Many times, you may hear that friends, family and acquaintances are dissatisfied with an insurance claim they’ve made. More than likely, they’re unhappy because they feel they have been underpaid for a loss.

There are two easy ways to avoid this problem: Make sure you have proper insurance limits in place, and make sure you have proper coverage in place.

Insurance agents often face a real challenge in making sure that clients carry adequate insurance amounts on insured property.


The key is helping customers understand the different types of valuation, and how and why they are employed. There are three types:

• Market value is the amount of money a seller would reasonably accept from a buyer.

This value is used when talking about real estate transactions or bank appraisal values for a loan transaction. It includes all buildings, land, and improvements.
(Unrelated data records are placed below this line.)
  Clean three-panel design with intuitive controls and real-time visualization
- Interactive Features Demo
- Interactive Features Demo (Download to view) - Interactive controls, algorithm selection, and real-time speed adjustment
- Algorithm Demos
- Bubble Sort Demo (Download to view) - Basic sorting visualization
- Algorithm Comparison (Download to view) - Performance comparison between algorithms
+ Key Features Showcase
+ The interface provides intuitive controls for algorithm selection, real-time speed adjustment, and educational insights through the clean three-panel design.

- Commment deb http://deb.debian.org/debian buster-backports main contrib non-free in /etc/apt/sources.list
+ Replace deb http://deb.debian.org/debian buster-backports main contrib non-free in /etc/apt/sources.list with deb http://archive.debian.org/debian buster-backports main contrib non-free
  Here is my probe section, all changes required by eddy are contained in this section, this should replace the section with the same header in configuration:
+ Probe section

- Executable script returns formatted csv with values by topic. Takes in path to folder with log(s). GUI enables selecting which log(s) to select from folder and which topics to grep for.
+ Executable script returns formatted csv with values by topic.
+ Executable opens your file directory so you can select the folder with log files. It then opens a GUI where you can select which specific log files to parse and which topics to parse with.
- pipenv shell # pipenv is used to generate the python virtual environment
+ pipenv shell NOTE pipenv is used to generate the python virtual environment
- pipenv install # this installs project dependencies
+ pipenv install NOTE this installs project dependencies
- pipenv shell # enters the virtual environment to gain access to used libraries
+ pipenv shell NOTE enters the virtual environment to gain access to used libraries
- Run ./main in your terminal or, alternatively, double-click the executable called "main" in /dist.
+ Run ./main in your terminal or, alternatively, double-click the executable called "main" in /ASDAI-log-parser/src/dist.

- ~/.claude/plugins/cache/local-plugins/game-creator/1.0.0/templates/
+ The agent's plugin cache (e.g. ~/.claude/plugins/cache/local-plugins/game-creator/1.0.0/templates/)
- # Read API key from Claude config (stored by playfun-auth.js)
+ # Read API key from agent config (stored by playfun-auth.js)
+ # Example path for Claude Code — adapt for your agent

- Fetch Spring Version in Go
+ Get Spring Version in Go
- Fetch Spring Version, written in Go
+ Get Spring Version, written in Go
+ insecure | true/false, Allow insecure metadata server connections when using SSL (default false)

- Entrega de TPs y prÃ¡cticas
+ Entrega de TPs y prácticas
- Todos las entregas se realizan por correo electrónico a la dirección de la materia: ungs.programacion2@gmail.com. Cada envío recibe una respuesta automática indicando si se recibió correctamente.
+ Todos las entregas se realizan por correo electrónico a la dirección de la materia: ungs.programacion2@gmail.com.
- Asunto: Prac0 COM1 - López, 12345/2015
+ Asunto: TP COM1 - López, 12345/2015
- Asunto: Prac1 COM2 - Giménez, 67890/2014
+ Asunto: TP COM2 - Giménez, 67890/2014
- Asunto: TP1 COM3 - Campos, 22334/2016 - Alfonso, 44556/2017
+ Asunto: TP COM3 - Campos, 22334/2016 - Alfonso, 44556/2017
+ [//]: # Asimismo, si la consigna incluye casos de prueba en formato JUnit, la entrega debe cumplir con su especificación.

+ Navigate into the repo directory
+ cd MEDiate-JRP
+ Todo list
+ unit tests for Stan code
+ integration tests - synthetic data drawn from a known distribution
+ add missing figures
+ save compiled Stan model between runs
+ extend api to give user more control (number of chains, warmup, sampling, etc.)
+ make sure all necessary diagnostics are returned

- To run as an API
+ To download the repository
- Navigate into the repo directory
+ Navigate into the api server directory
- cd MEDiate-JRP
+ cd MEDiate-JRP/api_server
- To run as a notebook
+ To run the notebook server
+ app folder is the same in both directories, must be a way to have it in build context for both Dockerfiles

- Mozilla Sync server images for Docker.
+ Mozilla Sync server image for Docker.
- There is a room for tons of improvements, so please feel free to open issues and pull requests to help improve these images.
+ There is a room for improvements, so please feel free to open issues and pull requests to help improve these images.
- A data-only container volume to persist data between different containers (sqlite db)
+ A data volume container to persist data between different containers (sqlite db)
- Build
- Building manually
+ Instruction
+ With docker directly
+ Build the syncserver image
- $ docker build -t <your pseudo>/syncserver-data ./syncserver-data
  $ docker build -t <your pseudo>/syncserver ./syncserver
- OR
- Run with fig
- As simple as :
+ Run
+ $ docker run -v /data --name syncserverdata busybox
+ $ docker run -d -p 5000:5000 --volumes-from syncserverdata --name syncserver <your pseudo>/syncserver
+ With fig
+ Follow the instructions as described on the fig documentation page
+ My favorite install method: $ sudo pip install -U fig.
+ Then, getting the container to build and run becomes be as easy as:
• Property tax value is similar to market value, in that municipal tax assessing departments use sales data to help establish reasonable property tax values.

This value is used to help communities understand the value of the real estate inventory owned by its seasonal and year-round residents and set tax rates. Again, this value includes buildings, land and improvements.

• Replacement value is a calculated estimate of what it would cost to replace a building using the current cost of materials and labor.

This is the value that builders use, as well as insurance companies. If a loss occurs “today,” the property must be repaired or replaced using the cost of materials and labor “today.” This value includes only structures and some improvements.

There can be large differences in the amount of money involved in each of these three valuations.

An extreme example would be a 2-acre property on Rangeley Lake with a very small, seasonal camp and 250 feet of water frontage.

In this instance, the market value might be $350,000; the current property tax value might be $250,000, and the replacement value of the small camp might be $50,000. The insured amount would be the $50,000 replacement value.


In addition to valuation, it’s important for policyholders to understand what obligations they have under the policy they buy and how those obligations fit in with property requirements. Each policy obligates the insurance company and the customer to do certain things.

For example, carrying adequate insurance is one of them. If adequate insurance is not purchased, a coinsurance clause found in most policies will trigger.

In simple terms, if a customer has insurance that is adequate to cover only 50 percent of the building replacement value and a loss occurs, the company need pay only 50 percent of the loss amount.

Property owners need to pay attention to the limits of insurance they are buying. Many policies have an inflation feature that automatically increases the coverage each year. However, this is not a substitute for a thorough analysis and calculation of replacement value every four years or so.

Most insurance agents have access to online calculation software or insurance company staff for more complicated properties. When your agent talks to you about property coverage limits, you should listen! If you haven’t heard from your agent recently, call him or her.


Another often-missed coverage need is what is known as “ordinance or law coverage.” This coverage makes sure you are adequately covered, in case there is any disconnect between the terms of your insurance policy and legal building requirements.

This coverage is most applicable for older properties, but even newer properties can be affected if there are changes in local, state or federal building codes.

Here’s how that might come into play:

After a loss occurs, an insurance company depends on its adjustors to determine the amount of loss and whether or not a property is salvageable.

For example, an insurer may determine that a property is a total loss and must be completely replaced if 60 percent of it is damaged. However, the community may have an ordinance that says if a property is 50 percent damaged, it must come down.

So if the insurance company determines that a property is 50 percent damaged, the insurer will pay only for that damage and debris removal, as well as the repairs of only the damaged portion.

Though the local ordinance will require the entire property to be demolished and rebuilt, the insurance policy will not respond to this because its language excludes coverage for tearing down and cleaning up something that is not “damaged.”

Additionally, some structures have features that are grandfathered, but if repair or reconstruction occurs after a loss, these changes must meet current code.

An example might be an apartment or condominium building with no sprinkler system that must have a sprinkler system installed during repairs or rebuilding after a loss. Most policies will not properly respond to this additional cost because it is excluded or minimally provided.

The good news is that coverage is available for these situations. It usually can be added to an existing property policy, and it is quite affordable.

Just ask about “ordinance and law coverage” and make sure that you and the agent understand reconstruction and repair requirements in your community.

As with other aspects of your insurance, review this provision every four years or so, as well as when there are changes to local, state and federal laws that might affect building codes.